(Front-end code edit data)
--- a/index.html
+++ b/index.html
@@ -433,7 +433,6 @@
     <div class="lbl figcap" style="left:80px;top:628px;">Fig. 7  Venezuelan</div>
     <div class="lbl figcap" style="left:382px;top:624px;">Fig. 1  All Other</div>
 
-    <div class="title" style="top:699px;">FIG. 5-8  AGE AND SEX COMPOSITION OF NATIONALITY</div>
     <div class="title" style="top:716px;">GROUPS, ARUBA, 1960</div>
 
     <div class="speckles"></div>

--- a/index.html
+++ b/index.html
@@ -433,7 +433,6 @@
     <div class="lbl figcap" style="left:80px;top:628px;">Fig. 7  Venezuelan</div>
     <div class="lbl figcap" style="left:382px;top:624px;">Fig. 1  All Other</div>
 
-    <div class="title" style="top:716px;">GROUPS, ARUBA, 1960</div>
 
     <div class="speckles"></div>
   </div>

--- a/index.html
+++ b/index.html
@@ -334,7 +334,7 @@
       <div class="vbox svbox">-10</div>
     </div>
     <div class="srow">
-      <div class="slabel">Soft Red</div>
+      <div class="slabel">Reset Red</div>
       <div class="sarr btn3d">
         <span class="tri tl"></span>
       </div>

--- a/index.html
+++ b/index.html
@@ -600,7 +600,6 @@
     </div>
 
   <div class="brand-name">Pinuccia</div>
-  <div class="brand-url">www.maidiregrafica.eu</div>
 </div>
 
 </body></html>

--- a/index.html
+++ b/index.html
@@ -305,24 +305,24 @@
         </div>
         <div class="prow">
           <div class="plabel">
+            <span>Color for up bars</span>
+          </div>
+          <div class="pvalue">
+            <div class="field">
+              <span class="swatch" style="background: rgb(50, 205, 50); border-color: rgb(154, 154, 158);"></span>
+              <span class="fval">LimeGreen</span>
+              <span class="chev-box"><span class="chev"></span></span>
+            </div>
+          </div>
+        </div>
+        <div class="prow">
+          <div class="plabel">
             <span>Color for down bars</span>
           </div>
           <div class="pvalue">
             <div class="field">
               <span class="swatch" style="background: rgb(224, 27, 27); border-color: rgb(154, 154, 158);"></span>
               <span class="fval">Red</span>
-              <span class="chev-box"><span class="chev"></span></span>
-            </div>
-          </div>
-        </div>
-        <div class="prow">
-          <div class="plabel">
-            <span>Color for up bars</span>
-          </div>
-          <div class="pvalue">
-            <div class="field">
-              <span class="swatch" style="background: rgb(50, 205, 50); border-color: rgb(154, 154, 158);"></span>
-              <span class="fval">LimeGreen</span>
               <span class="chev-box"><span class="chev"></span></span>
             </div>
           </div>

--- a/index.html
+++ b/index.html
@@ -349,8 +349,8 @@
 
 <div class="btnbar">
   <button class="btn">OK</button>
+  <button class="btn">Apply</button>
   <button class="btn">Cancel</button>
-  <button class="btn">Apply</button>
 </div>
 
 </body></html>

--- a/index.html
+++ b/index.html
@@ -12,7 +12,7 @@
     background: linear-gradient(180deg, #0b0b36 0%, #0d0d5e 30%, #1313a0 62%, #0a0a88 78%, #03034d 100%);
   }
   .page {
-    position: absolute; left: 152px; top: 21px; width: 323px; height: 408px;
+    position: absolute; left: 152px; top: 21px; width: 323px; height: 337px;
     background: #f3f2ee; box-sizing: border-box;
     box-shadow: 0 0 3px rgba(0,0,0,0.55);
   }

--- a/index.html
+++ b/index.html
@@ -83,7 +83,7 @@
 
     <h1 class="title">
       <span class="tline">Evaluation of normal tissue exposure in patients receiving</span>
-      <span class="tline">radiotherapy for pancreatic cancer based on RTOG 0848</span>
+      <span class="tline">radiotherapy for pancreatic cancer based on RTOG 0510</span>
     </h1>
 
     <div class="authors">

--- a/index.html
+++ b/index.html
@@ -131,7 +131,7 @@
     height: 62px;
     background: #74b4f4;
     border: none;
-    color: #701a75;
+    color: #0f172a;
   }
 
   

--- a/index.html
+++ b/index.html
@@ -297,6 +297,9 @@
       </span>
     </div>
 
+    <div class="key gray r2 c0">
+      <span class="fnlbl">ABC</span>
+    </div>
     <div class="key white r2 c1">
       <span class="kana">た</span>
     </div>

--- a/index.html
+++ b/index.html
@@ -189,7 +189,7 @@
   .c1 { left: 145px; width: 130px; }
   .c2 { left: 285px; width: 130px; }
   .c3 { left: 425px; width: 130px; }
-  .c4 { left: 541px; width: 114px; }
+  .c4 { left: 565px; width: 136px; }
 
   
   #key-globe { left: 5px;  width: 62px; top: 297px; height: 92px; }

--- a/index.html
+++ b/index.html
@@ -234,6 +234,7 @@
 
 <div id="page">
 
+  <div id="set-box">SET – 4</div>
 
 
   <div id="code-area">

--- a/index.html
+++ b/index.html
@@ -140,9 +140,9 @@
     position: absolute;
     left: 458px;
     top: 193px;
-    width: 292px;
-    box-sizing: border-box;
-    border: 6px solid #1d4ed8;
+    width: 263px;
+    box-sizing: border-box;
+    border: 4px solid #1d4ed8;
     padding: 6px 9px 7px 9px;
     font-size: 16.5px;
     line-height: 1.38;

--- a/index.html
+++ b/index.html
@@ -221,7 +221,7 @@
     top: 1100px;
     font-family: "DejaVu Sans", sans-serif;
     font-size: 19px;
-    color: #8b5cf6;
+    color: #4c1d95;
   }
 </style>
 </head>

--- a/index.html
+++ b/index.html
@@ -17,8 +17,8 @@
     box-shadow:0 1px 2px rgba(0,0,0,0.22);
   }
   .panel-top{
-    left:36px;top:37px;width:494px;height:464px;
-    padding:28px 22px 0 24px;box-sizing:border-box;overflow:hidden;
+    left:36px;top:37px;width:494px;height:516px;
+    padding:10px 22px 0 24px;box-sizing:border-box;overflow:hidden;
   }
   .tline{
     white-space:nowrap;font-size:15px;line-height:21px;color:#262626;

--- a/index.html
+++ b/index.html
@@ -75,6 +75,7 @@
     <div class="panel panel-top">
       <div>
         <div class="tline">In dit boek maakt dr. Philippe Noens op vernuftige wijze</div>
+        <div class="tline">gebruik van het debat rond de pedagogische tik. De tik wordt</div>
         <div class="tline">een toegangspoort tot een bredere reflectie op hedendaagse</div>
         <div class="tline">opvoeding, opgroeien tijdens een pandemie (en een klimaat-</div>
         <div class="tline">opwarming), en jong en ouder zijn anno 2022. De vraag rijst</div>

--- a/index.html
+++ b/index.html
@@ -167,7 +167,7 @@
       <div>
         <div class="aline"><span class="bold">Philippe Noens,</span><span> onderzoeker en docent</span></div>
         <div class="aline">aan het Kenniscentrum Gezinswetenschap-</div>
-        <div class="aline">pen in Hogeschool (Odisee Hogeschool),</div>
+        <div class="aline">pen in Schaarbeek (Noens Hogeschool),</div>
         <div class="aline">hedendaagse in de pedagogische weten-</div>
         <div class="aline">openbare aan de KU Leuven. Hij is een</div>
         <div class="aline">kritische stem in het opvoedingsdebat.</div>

Exercise brief | Write every entry out again. Leave each one exactly as it is.

Final answer |
--- a/index.html
+++ b/index.html
@@ -433,7 +433,6 @@
     <div class="lbl figcap" style="left:80px;top:628px;">Fig. 7  Venezuelan</div>
     <div class="lbl figcap" style="left:382px;top:624px;">Fig. 1  All Other</div>
 
-    <div class="title" style="top:699px;">FIG. 5-8  AGE AND SEX COMPOSITION OF NATIONALITY</div>
     <div class="title" style="top:716px;">GROUPS, ARUBA, 1960</div>
 
     <div class="speckles"></div>

--- a/index.html
+++ b/index.html
@@ -433,7 +433,6 @@
     <div class="lbl figcap" style="left:80px;top:628px;">Fig. 7  Venezuelan</div>
     <div class="lbl figcap" style="left:382px;top:624px;">Fig. 1  All Other</div>
 
-    <div class="title" style="top:716px;">GROUPS, ARUBA, 1960</div>
 
     <div class="speckles"></div>
   </div>

--- a/index.html
+++ b/index.html
@@ -334,7 +334,7 @@
       <div class="vbox svbox">-10</div>
     </div>
     <div class="srow">
-      <div class="slabel">Soft Red</div>
+      <div class="slabel">Reset Red</div>
       <div class="sarr btn3d">
         <span class="tri tl"></span>
       </div>

--- a/index.html
+++ b/index.html
@@ -600,7 +600,6 @@
     </div>
 
   <div class="brand-name">Pinuccia</div>
-  <div class="brand-url">www.maidiregrafica.eu</div>
 </div>
 
 </body></html>

--- a/index.html
+++ b/index.html
@@ -305,24 +305,24 @@
         </div>
         <div class="prow">
           <div class="plabel">
+            <span>Color for up bars</span>
+          </div>
+          <div class="pvalue">
+            <div class="field">
+              <span class="swatch" style="background: rgb(50, 205, 50); border-color: rgb(154, 154, 158);"></span>
+              <span class="fval">LimeGreen</span>
+              <span class="chev-box"><span class="chev"></span></span>
+            </div>
+          </div>
+        </div>
+        <div class="prow">
+          <div class="plabel">
             <span>Color for down bars</span>
           </div>
           <div class="pvalue">
             <div class="field">
               <span class="swatch" style="background: rgb(224, 27, 27); border-color: rgb(154, 154, 158);"></span>
               <span class="fval">Red</span>
-              <span class="chev-box"><span class="chev"></span></span>
-            </div>
-          </div>
-        </div>
-        <div class="prow">
-          <div class="plabel">
-            <span>Color for up bars</span>
-          </div>
-          <div class="pvalue">
-            <div class="field">
-              <span class="swatch" style="background: rgb(50, 205, 50); border-color: rgb(154, 154, 158);"></span>
-              <span class="fval">LimeGreen</span>
               <span class="chev-box"><span class="chev"></span></span>
             </div>
           </div>

--- a/index.html
+++ b/index.html
@@ -349,8 +349,8 @@
 
 <div class="btnbar">
   <button class="btn">OK</button>
+  <button class="btn">Apply</button>
   <button class="btn">Cancel</button>
-  <button class="btn">Apply</button>
 </div>
 
 </body></html>

--- a/index.html
+++ b/index.html
@@ -12,7 +12,7 @@
     background: linear-gradient(180deg, #0b0b36 0%, #0d0d5e 30%, #1313a0 62%, #0a0a88 78%, #03034d 100%);
   }
   .page {
-    position: absolute; left: 152px; top: 21px; width: 323px; height: 408px;
+    position: absolute; left: 152px; top: 21px; width: 323px; height: 337px;
     background: #f3f2ee; box-sizing: border-box;
     box-shadow: 0 0 3px rgba(0,0,0,0.55);
   }

--- a/index.html
+++ b/index.html
@@ -83,7 +83,7 @@
 
     <h1 class="title">
       <span class="tline">Evaluation of normal tissue exposure in patients receiving</span>
-      <span class="tline">radiotherapy for pancreatic cancer based on RTOG 0848</span>
+      <span class="tline">radiotherapy for pancreatic cancer based on RTOG 0510</span>
     </h1>
 
     <div class="authors">

--- a/index.html
+++ b/index.html
@@ -131,7 +131,7 @@
     height: 62px;
     background: #74b4f4;
     border: none;
-    color: #701a75;
+    color: #0f172a;
   }
 
   

--- a/index.html
+++ b/index.html
@@ -297,6 +297,9 @@
       </span>
     </div>
 
+    <div class="key gray r2 c0">
+      <span class="fnlbl">ABC</span>
+    </div>
     <div class="key white r2 c1">
       <span class="kana">た</span>
     </div>

--- a/index.html
+++ b/index.html
@@ -189,7 +189,7 @@
   .c1 { left: 145px; width: 130px; }
   .c2 { left: 285px; width: 130px; }
   .c3 { left: 425px; width: 130px; }
-  .c4 { left: 541px; width: 114px; }
+  .c4 { left: 565px; width: 136px; }
 
   
   #key-globe { left: 5px;  width: 62px; top: 297px; height: 92px; }

--- a/index.html
+++ b/index.html
@@ -234,6 +234,7 @@
 
 <div id="page">
 
+  <div id="set-box">SET – 4</div>
 
 
   <div id="code-area">

--- a/index.html
+++ b/index.html
@@ -140,9 +140,9 @@
     position: absolute;
     left: 458px;
     top: 193px;
-    width: 292px;
-    box-sizing: border-box;
-    border: 6px solid #1d4ed8;
+    width: 263px;
+    box-sizing: border-box;
+    border: 4px solid #1d4ed8;
     padding: 6px 9px 7px 9px;
     font-size: 16.5px;
     line-height: 1.38;

--- a/index.html
+++ b/index.html
@@ -221,7 +221,7 @@
     top: 1100px;
     font-family: "DejaVu Sans", sans-serif;
     font-size: 19px;
-    color: #8b5cf6;
+    color: #4c1d95;
   }
 </style>
 </head>

--- a/index.html
+++ b/index.html
@@ -17,8 +17,8 @@
     box-shadow:0 1px 2px rgba(0,0,0,0.22);
   }
   .panel-top{
-    left:36px;top:37px;width:494px;height:464px;
-    padding:28px 22px 0 24px;box-sizing:border-box;overflow:hidden;
+    left:36px;top:37px;width:494px;height:516px;
+    padding:10px 22px 0 24px;box-sizing:border-box;overflow:hidden;
   }
   .tline{
     white-space:nowrap;font-size:15px;line-height:21px;color:#262626;

--- a/index.html
+++ b/index.html
@@ -75,6 +75,7 @@
     <div class="panel panel-top">
       <div>
         <div class="tline">In dit boek maakt dr. Philippe Noens op vernuftige wijze</div>
+        <div class="tline">gebruik van het debat rond de pedagogische tik. De tik wordt</div>
         <div class="tline">een toegangspoort tot een bredere reflectie op hedendaagse</div>
         <div class="tline">opvoeding, opgroeien tijdens een pandemie (en een klimaat-</div>
         <div class="tline">opwarming), en jong en ouder zijn anno 2022. De vraag rijst</div>

--- a/index.html
+++ b/index.html
@@ -167,7 +167,7 @@
       <div>
         <div class="aline"><span class="bold">Philippe Noens,</span><span> onderzoeker en docent</span></div>
         <div class="aline">aan het Kenniscentrum Gezinswetenschap-</div>
-        <div class="aline">pen in Hogeschool (Odisee Hogeschool),</div>
+        <div class="aline">pen in Schaarbeek (Noens Hogeschool),</div>
         <div class="aline">hedendaagse in de pedagogische weten-</div>
         <div class="aline">openbare aan de KU Leuven. Hij is een</div>
         <div class="aline">kritische stem in het opvoedingsdebat.</div>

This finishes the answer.